De Havilland also appeared in Lady in a Cage (1964), in which she played a wealthy woman who becomes trapped in a lift that is one of the luxuries that adorn her “elegant” home (Weiler, 1964: 27), a predicament that makes her victim to a process of psychological terrorization by vicious youth. If one trailer featured De Havilland directly addressing the audience and claiming that the film was a serious social statement about sections of society “so degraded that they are worse than animals”, and that the film was only for “adult, responsible” viewers who will appreciate its “terrifying theme that affects us all”, Variety took exception to the film, which it described as an “unappealing shock melodrama” that offered such a “distorted distastefully sordid view of life” that it was ultimately “a noxious and repulsive film” (Tube, 1964c: 15). The New York Times went even further and described the film as “a monster” (Weiler, 1964: 27). It acknowledged that “shock is a sordid screen staple” but differentiated this film from other shock dramas because of its depiction of its characters, “horrifying types who tease, destroy, rob, torture and kill” but without any sense of motivation.

The year also saw the release of another lavish vehicle for Davis, Dead Ringer (1964), which not only placed its horrors within “a swanky array of sets [and] costumes” but was directed by Paul Henreid, Davis’s co-star from her 1940s psychological classic, Now, Voyager ([1942], a role that is clearly referenced by the New York Times’ description of Henreid as Davis’ “most dependable cigarette lighter” [Archer, 164: 22]) and also the star of various other classics of the 1940s, particularly Casablanca (1942). If the marketing promised “shock upon shock”, Variety was rather more cautious and warned that “aggressive salesmanship” would be needed for this “old fashioned suspense melodrama about homicidal twin sisters” (both played by Davis), but was ultimately for the “less discerning, less selective moviegoer” (Tube, 1964a: 6).
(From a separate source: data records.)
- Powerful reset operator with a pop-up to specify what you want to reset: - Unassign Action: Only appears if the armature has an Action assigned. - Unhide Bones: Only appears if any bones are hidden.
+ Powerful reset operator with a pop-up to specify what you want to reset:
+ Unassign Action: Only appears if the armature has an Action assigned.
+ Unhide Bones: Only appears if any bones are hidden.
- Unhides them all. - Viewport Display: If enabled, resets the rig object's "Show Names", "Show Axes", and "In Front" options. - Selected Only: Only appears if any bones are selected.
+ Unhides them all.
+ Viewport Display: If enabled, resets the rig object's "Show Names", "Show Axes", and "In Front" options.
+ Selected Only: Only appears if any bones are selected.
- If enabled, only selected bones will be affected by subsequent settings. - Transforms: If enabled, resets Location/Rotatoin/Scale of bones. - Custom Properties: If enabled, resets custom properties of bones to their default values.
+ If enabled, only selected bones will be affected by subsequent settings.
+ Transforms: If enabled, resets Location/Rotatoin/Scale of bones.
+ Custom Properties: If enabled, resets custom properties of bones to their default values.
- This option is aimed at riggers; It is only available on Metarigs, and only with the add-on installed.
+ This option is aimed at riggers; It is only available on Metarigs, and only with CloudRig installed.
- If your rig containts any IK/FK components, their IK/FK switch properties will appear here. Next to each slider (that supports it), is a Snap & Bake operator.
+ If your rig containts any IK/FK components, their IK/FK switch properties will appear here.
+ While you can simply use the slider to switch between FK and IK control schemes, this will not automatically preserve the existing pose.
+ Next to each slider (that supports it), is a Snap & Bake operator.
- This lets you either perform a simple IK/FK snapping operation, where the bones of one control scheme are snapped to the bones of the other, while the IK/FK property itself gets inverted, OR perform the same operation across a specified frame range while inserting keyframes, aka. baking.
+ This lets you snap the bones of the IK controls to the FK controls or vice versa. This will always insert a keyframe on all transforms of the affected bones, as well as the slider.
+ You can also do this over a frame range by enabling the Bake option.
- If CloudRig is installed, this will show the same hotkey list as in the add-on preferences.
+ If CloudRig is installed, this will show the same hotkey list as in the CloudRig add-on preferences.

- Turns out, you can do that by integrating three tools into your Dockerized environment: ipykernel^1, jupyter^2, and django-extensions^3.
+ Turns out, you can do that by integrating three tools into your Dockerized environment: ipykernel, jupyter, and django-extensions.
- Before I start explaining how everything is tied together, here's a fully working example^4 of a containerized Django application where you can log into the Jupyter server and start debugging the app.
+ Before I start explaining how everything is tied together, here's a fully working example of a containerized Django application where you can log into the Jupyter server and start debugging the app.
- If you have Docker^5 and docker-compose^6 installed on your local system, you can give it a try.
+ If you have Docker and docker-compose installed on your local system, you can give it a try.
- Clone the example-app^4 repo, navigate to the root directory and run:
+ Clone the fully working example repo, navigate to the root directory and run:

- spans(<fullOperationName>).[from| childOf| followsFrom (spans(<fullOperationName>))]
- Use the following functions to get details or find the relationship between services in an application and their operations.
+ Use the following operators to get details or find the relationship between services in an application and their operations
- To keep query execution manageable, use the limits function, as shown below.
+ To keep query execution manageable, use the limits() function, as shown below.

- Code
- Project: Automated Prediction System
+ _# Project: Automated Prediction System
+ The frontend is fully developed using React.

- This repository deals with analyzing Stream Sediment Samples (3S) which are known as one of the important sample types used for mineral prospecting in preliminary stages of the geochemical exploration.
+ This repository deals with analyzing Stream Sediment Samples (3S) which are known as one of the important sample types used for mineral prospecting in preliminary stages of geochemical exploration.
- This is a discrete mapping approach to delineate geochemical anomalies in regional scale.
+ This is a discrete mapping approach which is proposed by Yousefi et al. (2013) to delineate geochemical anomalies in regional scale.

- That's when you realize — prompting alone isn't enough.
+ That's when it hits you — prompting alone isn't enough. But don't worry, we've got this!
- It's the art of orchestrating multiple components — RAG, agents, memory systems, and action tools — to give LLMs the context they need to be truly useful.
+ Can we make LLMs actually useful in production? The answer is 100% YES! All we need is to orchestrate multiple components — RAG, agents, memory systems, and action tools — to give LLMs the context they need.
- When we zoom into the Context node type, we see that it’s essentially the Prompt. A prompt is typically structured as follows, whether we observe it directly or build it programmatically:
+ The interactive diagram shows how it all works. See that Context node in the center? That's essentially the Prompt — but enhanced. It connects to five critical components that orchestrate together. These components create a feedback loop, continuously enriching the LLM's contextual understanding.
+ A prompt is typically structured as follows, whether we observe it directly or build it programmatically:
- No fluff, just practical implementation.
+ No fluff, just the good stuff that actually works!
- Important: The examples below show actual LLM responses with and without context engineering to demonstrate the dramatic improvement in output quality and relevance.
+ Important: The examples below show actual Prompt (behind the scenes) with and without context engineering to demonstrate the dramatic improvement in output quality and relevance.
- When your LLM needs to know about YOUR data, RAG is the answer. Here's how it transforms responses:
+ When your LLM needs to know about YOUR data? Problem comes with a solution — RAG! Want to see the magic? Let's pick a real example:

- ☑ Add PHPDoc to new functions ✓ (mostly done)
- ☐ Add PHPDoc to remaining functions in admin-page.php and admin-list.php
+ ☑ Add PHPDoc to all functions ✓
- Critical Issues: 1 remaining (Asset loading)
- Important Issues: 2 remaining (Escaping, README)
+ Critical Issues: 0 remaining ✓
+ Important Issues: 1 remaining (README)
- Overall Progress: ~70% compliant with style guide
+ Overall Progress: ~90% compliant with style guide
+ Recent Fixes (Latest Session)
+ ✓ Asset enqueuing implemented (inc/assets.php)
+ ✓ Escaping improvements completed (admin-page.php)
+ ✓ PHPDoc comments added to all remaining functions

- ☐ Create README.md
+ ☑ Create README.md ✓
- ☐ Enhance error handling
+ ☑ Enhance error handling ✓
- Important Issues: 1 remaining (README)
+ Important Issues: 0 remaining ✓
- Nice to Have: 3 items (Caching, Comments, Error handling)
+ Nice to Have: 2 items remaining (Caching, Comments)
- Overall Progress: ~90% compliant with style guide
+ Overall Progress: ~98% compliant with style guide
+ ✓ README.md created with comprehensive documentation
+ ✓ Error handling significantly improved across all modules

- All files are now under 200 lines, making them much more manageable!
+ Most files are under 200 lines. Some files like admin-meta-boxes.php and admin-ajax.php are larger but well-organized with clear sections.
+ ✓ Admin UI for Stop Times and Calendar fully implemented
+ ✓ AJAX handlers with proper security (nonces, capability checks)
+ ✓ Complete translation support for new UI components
Interestingly, the New York Times was more positive this time. If Variety had noted that, when it came to playing twin sisters, Davis had already done “it before, 18 years ago in ‘A Stolen Life’ ” (Tube, 1964a: 6), it was precisely this association with the past that the New York Times seemed to relish. Unlike the Aldrich films, Dead Ringer’s reference to the past was seen as a loving recreation not a grotesque caricature. As a result, while the New York Times conceded that Dead Ringer was an “uncommonly silly film”, it also claimed that Davis “galvanizes” it and that Warners have lavished on her “all the extra accouterments the studio used to supply in her dramatic heyday.” (Archer, 1964a, b: 22) Furthermore, Davis “does not let them down” and, for all its improbabilities, the film was seen as “great fun to watch”, if only as “sheer cinematic personality on the rampage”.

Realism, reason and restraint

By 1964, then, the horror film was not only attracting larger budgets but key filmmakers were being drawn to the genre. For example, Séance on a Wet Afternoon (1964) was another British contribution that was heavily sold as a production from the “team who brought you Whistle Down the Wind, The Angry Silence and The L Shaped Room” and as one that featured an “award winning” Hollywood star, Kim Stanley. Even Richard Attenborough was claimed to have added “another triumph to his outstanding career” through his involvement in the production. The film was therefore presented as being both a serious artistic effort and as “Alfred Hitchcock Plus”, a presentation that was not challenged by reviewers. On the contrary, the film was very well received and Variety stressed that it was a “macabre” and “chilly pic”, in which the “seances have a fascinating, forbidding eeriness”, but which was also distinguished by an “exciting realism”. The film was therefore claimed to be a “remarkable picture” that was also distinguished by the quality of its performances, with special mention being made of Richard Attenborough, for whom the film was seen as a breakthrough that established him “as a character actor after longish years in younger parts.” (Robe.,1964: 6) Similarly, the New York Times saw it as a distinctive film largely because of its unexpected emotional impact. It was therefore a “dandy thriller with a heart tug” that may have been “gruesome”, and yet another “psychological study” that featured “an insidiously diabolic creature”, but which was also “free of any exploitation taint” (Crowther, 1964d: 30).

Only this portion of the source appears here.